Bad things will happen that could have been prevented or contained with proper prioritization. Good times could be better times with better efforts and planning. We continually get “second chances.” What will we do with this one??

I close with this thought: “The unexpected happens. You (we) had better prepare for it.” (Margaret Thatcher)

7 comments:

Stormin' Norman said...

Saving for a rainy day would have been appropriate with Katrina. Today Bush paid the usual lip service by saying he'll pay for Katrina reconstruction by slashing unnecessary spending. C'mon George. Show some cahones and impress us all by saying, "Before we spend a dime on Katrina reconstruction, we'll slash unnecessary spending to pay for it." Unfortunately, everyone knows the biggest looting occurs in Washington, D.C. Our elected leaders brilliant solution as usual will be to simply pass the problem on to later generations by slapping a few billion more onto the federal deficit, which will easily push its way over the $8 trillion mark any day now. Plus the waste, fraud, and mismanagement that's going to occur over the coming months with this hurricane reconstruction effort will be enough to make any Civil War carpetbagger proud...

Merle Widmer said...

Hey stormin' norman,

Holman W. Jenkins, Jr., a columnist whose article in the WSJ "likened our elected leaders to unappetizing creature that live in weedy ponds and feed on decaying animal matter." He goes on to say a word for our children who might be shocked (our children shocked?) by his statement: "We honor the choices of voters by seating their elected representatives in legislatures and executive offices around the nation. That doesn't mean we have to admire the personal qualities of those so elected, and many of them have given us little to admire over the past week or two".

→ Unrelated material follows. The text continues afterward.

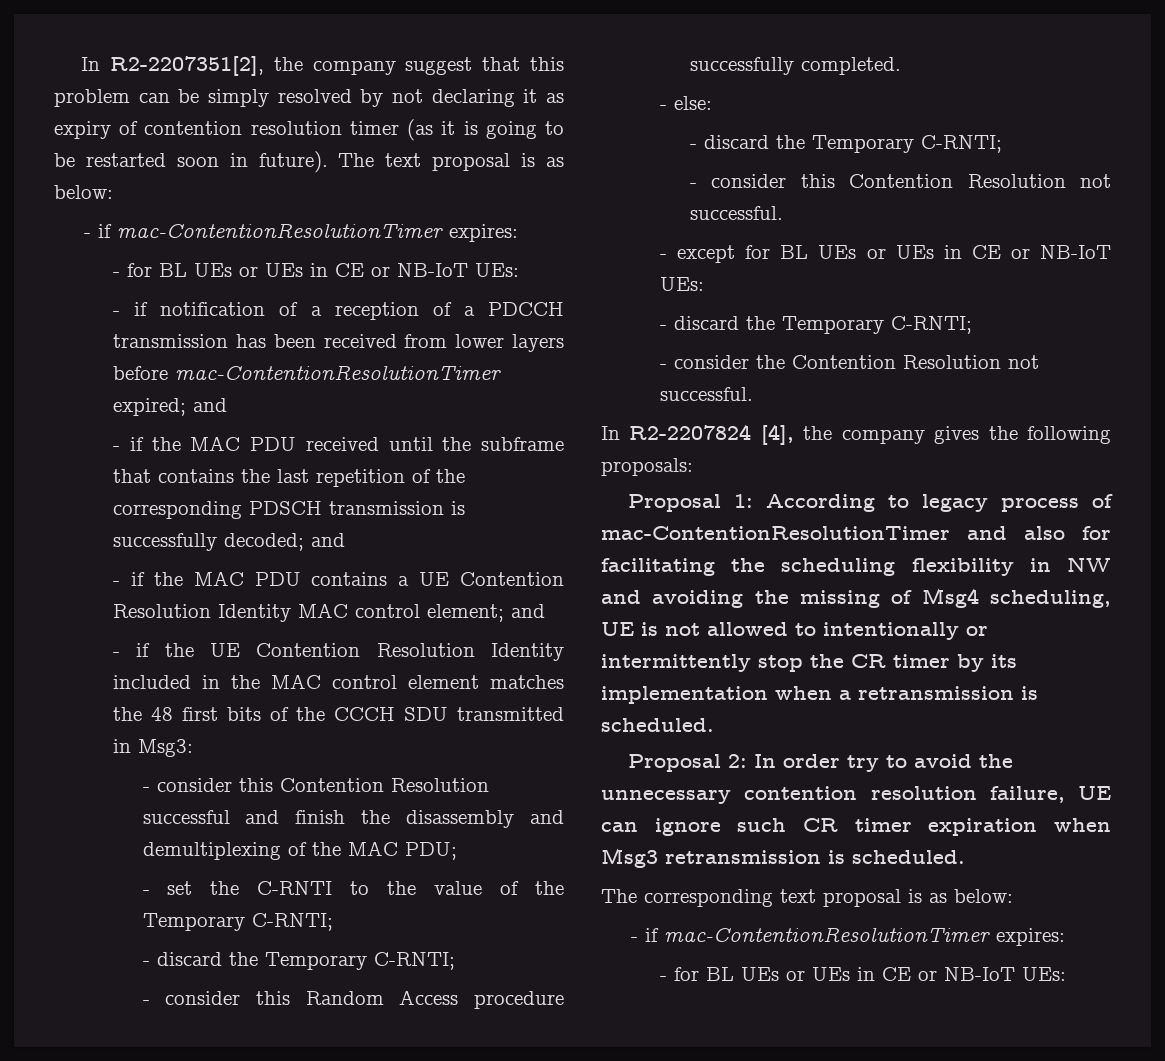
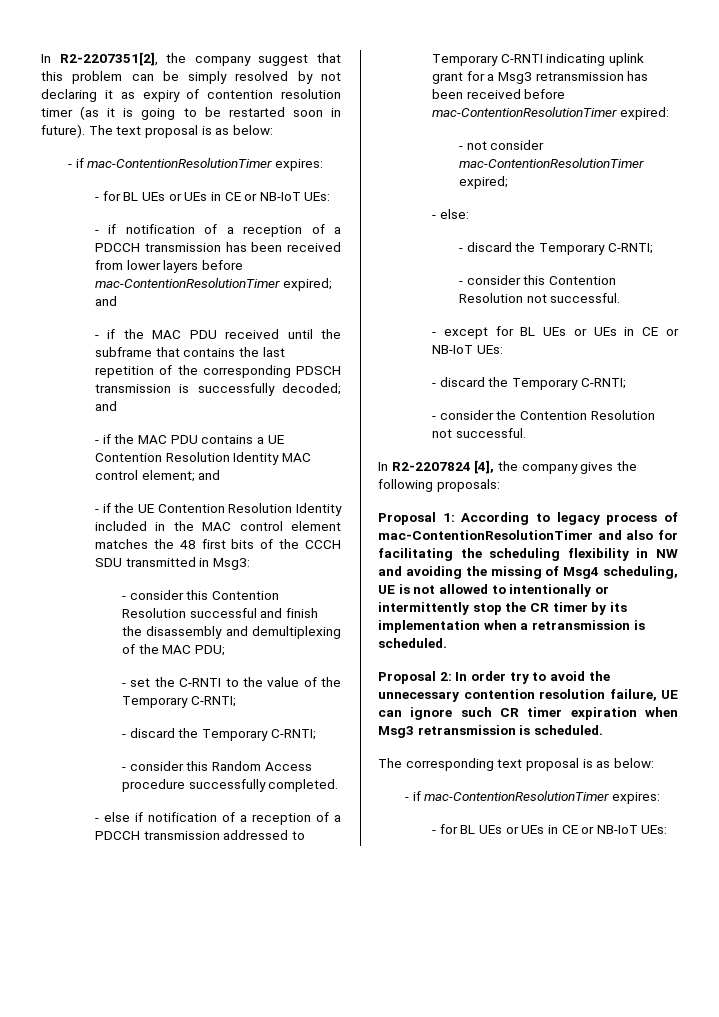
+ - else if notification of a reception of a PDCCH transmission addressed to Temporary C-RNTI indicating uplink grant for a Msg3 retransmission has been received before mac-ContentionResolutionTimer expired:
+ - not consider mac-ContentionResolutionTimer expired;

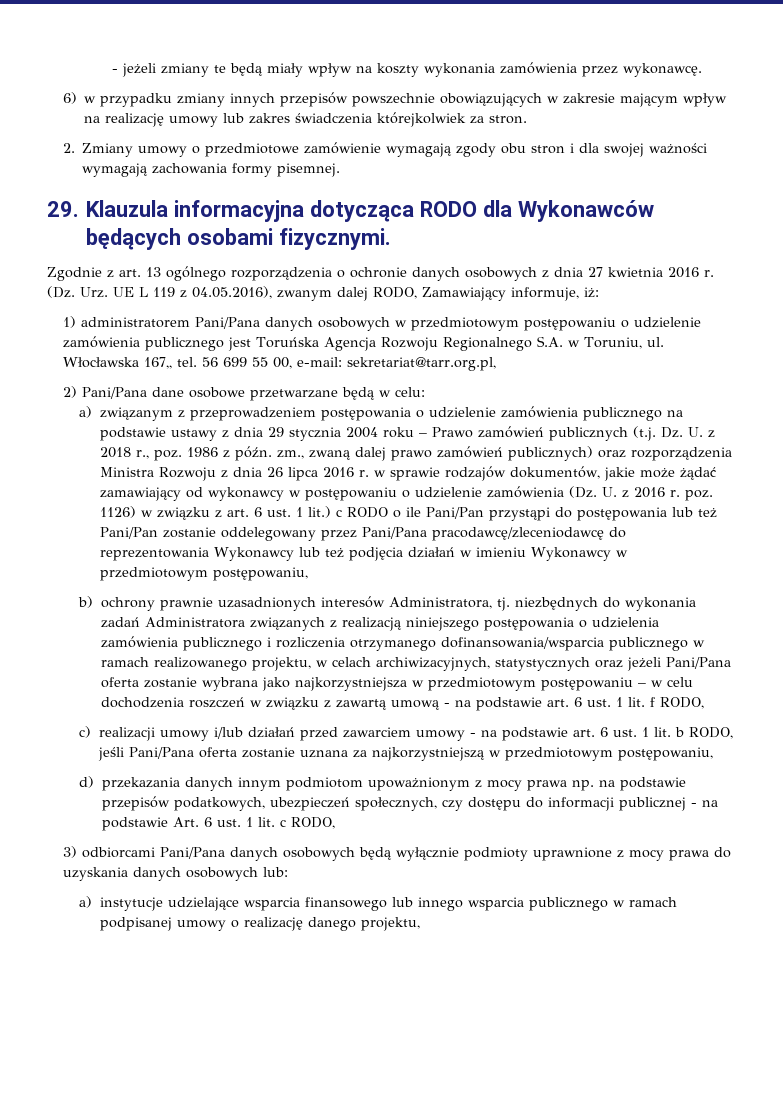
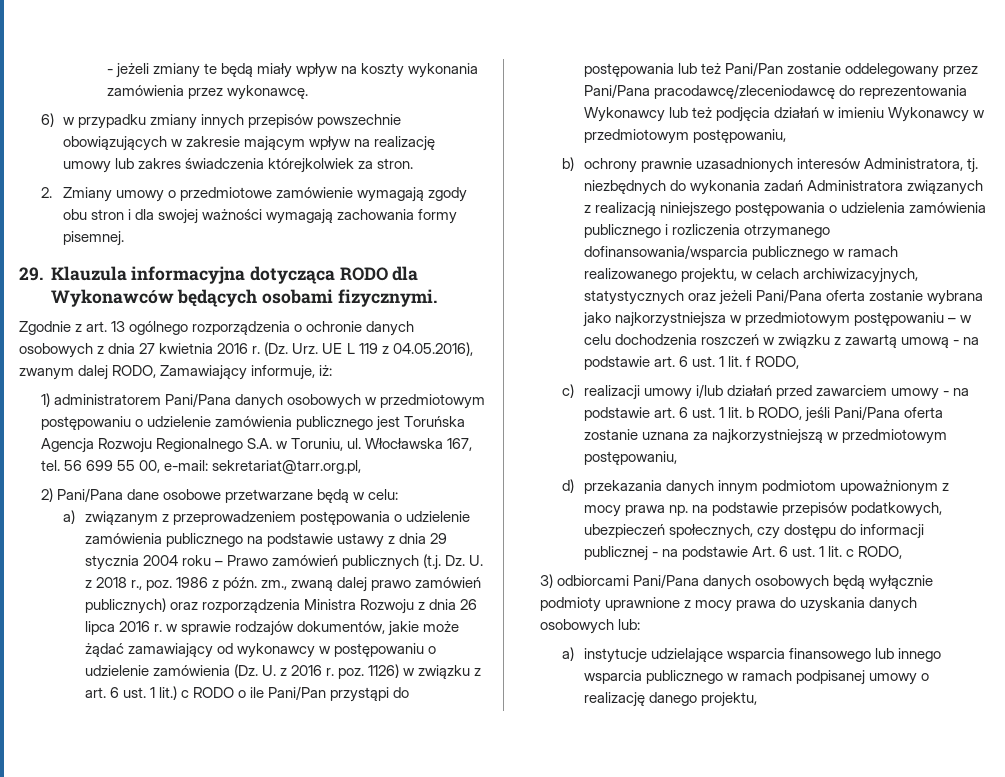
- Włocławska 167,, tel.
+ Włocławska 167, tel.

How about the last couple of decades?

Mr. Jenkins left out mentioning some of our bureaucracies staffed with holdovers from past administrations who help cause our government to be unwieldy and bloated. It appears more layers of bureacracy are created after every act of violence, man made or natural. Too many layers of authority so unlike the private successful corporations who arae able to make decisions, act and move on. I would personally like to see as much of government privatized as common sense will permit. Unfortunately, its not going to happen.